-------- Records provided
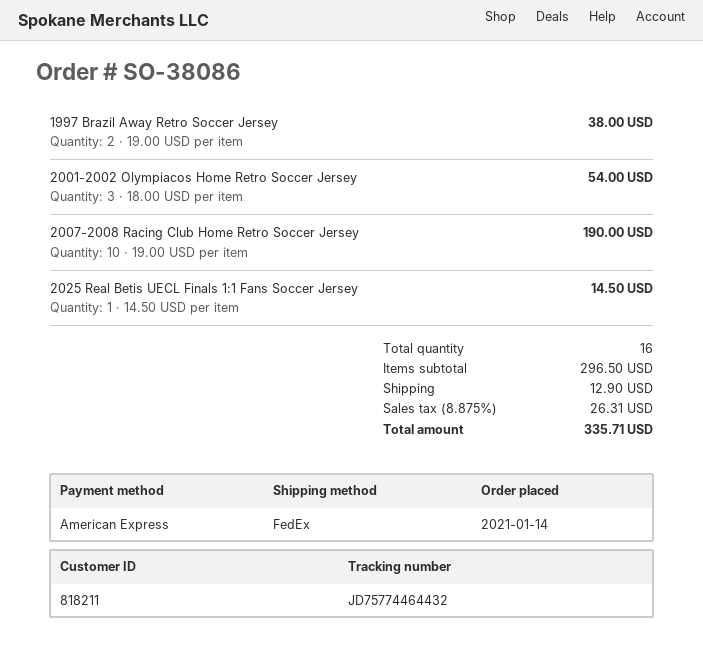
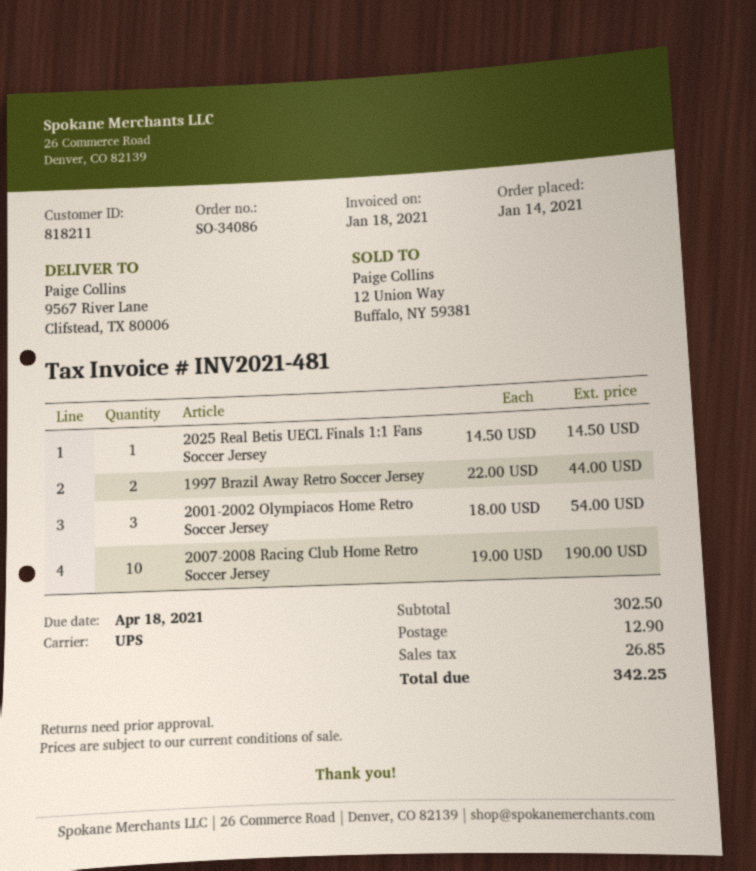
order number: SO-38086 -> SO-34086
shipping method: FedEx -> UPS
1997 Brazil Away Retro Soccer Jersey: 2 x 19.00 = 38.00 -> 2 x 22.00 = 44.00
subtotal: 296.50 -> 302.50
tax: 26.31 -> 26.85
total: 335.71 -> 342.25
----------------
• _What you need to do_
None of the pictures should be copied, but every record above must be restated in full.

• _Reply to the exercise_
order number: SO-38086 -> SO-34086
shipping method: FedEx -> UPS
1997 Brazil Away Retro Soccer Jersey: 2 x 19.00 = 38.00 -> 2 x 22.00 = 44.00
subtotal: 296.50 -> 302.50
tax: 26.31 -> 26.85
total: 335.71 -> 342.25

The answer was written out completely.